Fall is hard for me. As much as I want to enjoy the colors and the cooler temperatures, I know that a time is coming quickly when there will be only one color (white, which isn’t even really a color) and just plain cold temperatures. For a long time. Like, five months. It will also be very dark. In the depths of winter, the sun doesn’t come up until nine or nine-thirty in the morning and sets between four-thirty and five in the evening. It makes it very hard to get up in the morning when you know the sun gets to sleep in.
So, in an effort to stave off the impending deep-freeze, I’ve had a hankering for warm comfort foods. I made chili the other night, and thought I’d share the recipe. I know a lot of people still have 80- or 90-degree weather, but file this one away. It’s an incredibly easy recipe and I’ve been told it’s a hit with kids, too. Please humor my early fall.
1 lb. hamburger
1 medium onion – diced
1 small green pepper – diced
1 stalk celery – diced (optional; I usually leave it out)
1 can (15 oz.) tomato sauce
1 can (15 oz.) diced tomatoes (Tip: I usually use petite diced tomatoes because they cook down better.)

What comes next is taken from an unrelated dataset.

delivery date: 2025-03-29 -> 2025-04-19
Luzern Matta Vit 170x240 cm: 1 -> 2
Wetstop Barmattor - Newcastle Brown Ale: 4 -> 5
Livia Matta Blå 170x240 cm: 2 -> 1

1 can kidney beans – drained and rinsed
1 can black beans – drained and rinsed
1 can whole kernel corn – undrained
Chili powder, black pepper and dried red pepper to taste (I use about 2 tsp chili powder, ½ tsp black pepper and ½ tsp dried red pepper.)

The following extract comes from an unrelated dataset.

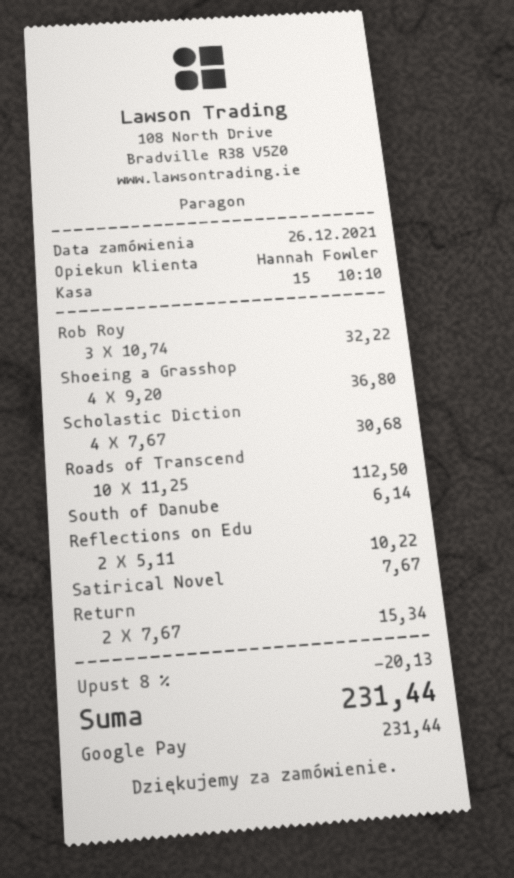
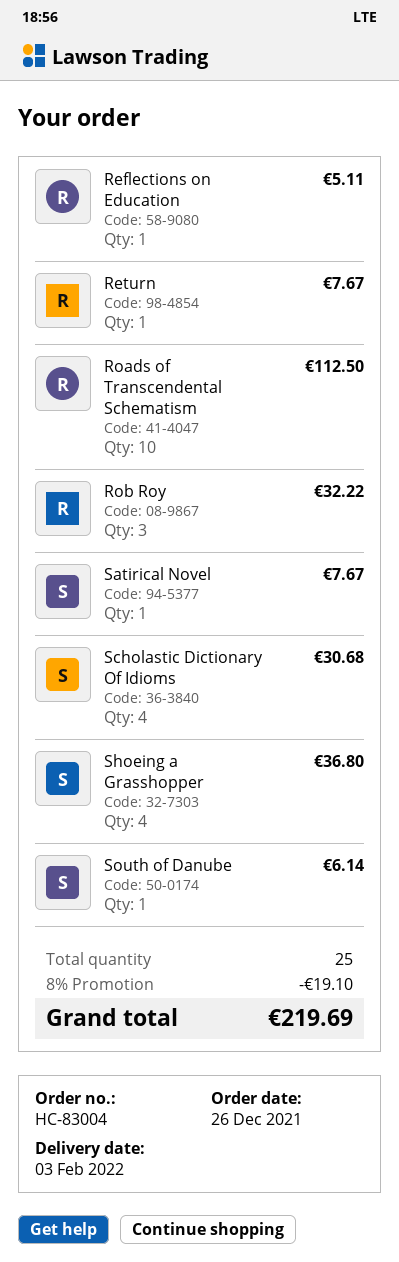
Reflections on Еdu: 2 for 10.22 -> 1 for 5.11
Return: 2 for 15.34 -> 1 for 7.67
discount: 8% = 20.13 -> 8% = 19.10
total: 231.44 -> 219.69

Brown the ground beef and sauté in the green pepper, the onion, and the celery. Cook until meat is brown and veggies are soft.

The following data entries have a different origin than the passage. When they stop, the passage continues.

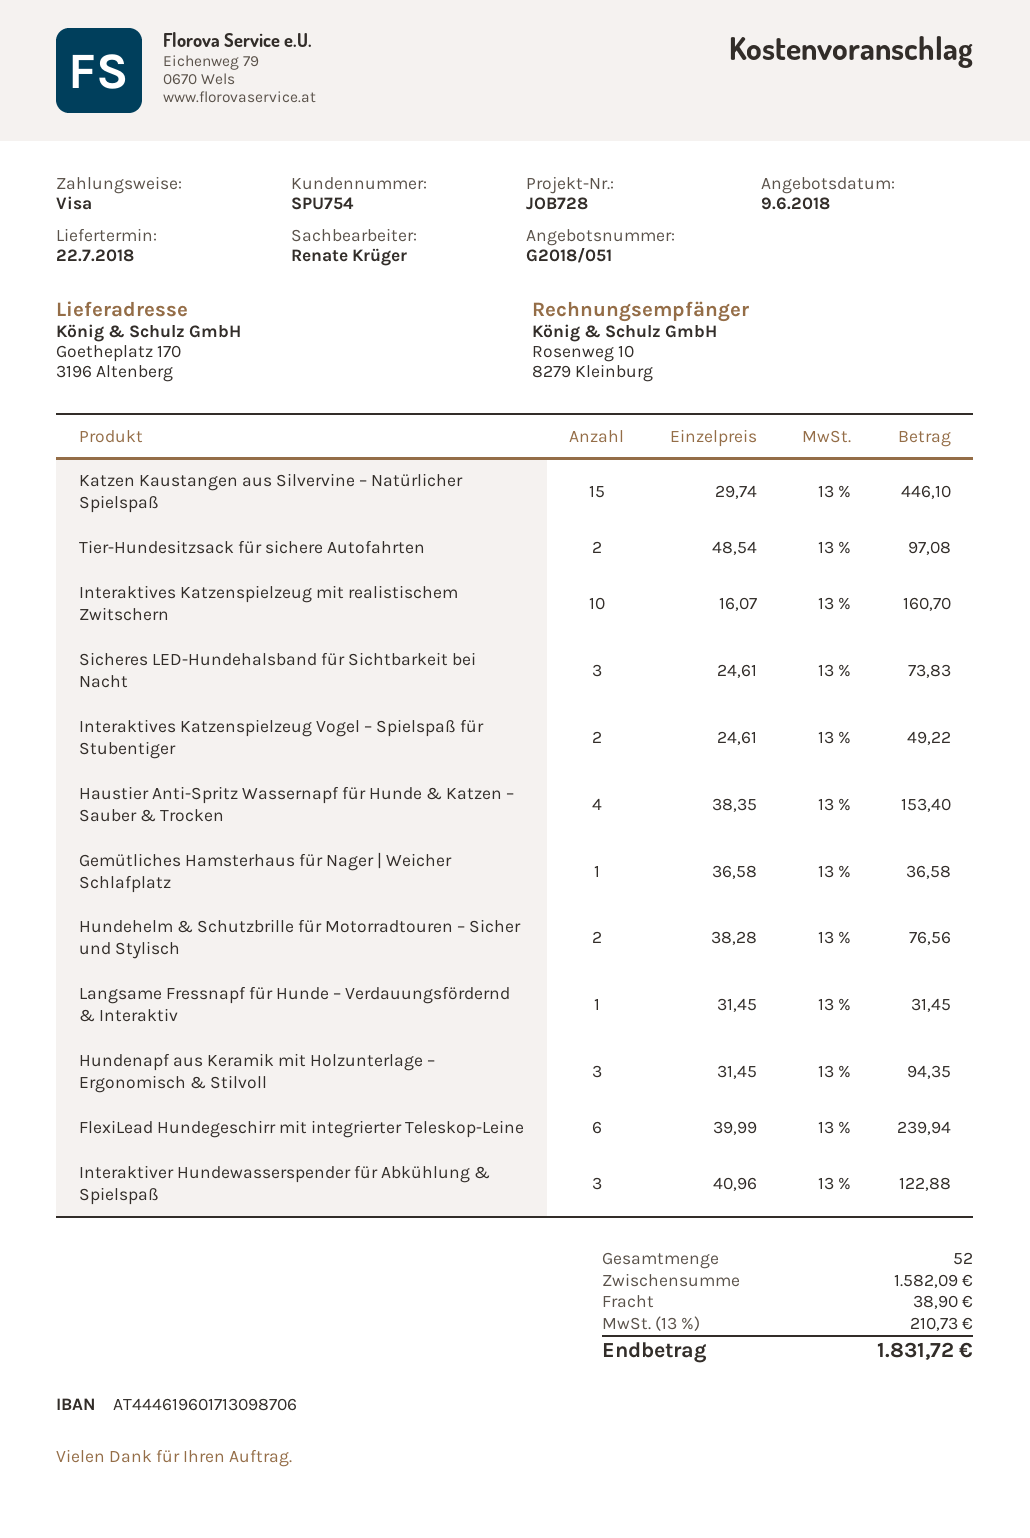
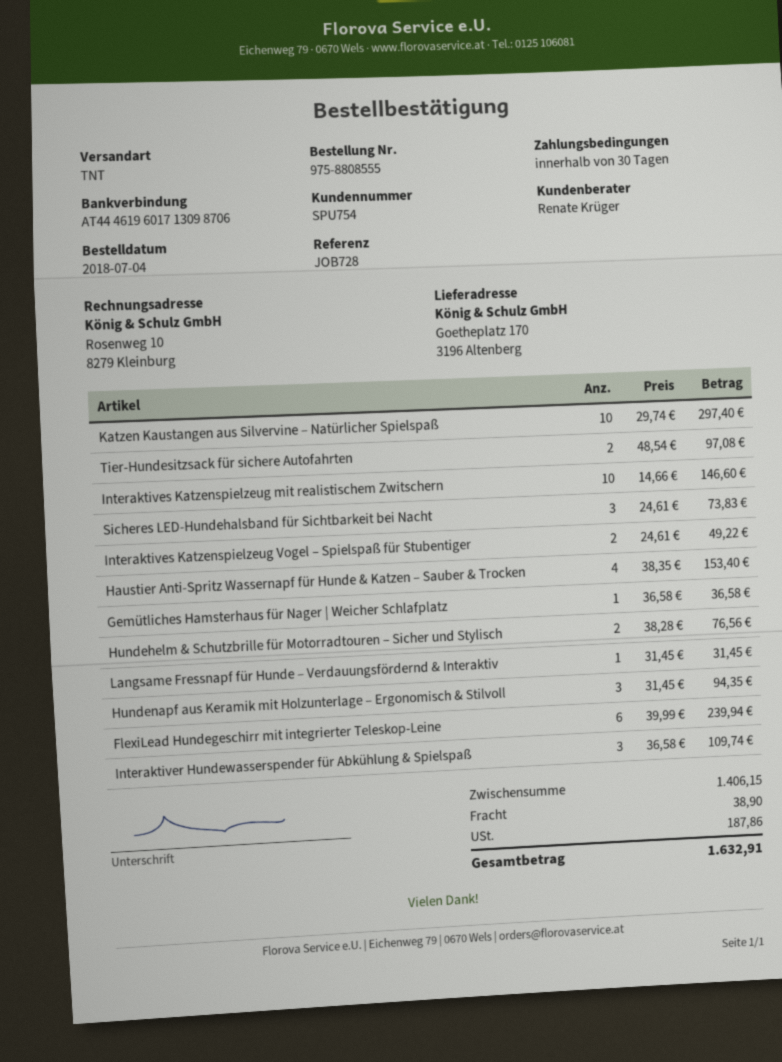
Katzen Kaustangen aus Silvervine – Natürlicher Spielspaß: 15 x 29.74 = 446.10 -> 10 x 29.74 = 297.40
Interaktives Katzenspielzeug mit realistischem Zwitschern: 10 x 16.07 = 160.70 -> 10 x 14.66 = 146.60
Interaktiver Hundewasserspender für Abkühlung & Spielspaß: 3 x 40.96 = 122.88 -> 3 x 36.58 = 109.74
subtotal: 1582.09 -> 1406.15
tax: 210.73 -> 187.86
total: 1831.72 -> 1632.91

Add the five cans of stuff.
Add seasonings to taste.
Let simmer until cooked down and combined.
This recipe doubles well. It also works well in a crock pot. If I’m going to use the crock pot, I do it all on the stove and then transfer to the crock pot once the seasonings are right. Sometimes, I add a little extra liquid if it’s going to sit for a long time, but it can pretty much simmer on low all day. There are also probably a million other things you can add, depending on your taste. It winds up as a hearty, chunky chili that is perfect on a chilly fall (or winter) day.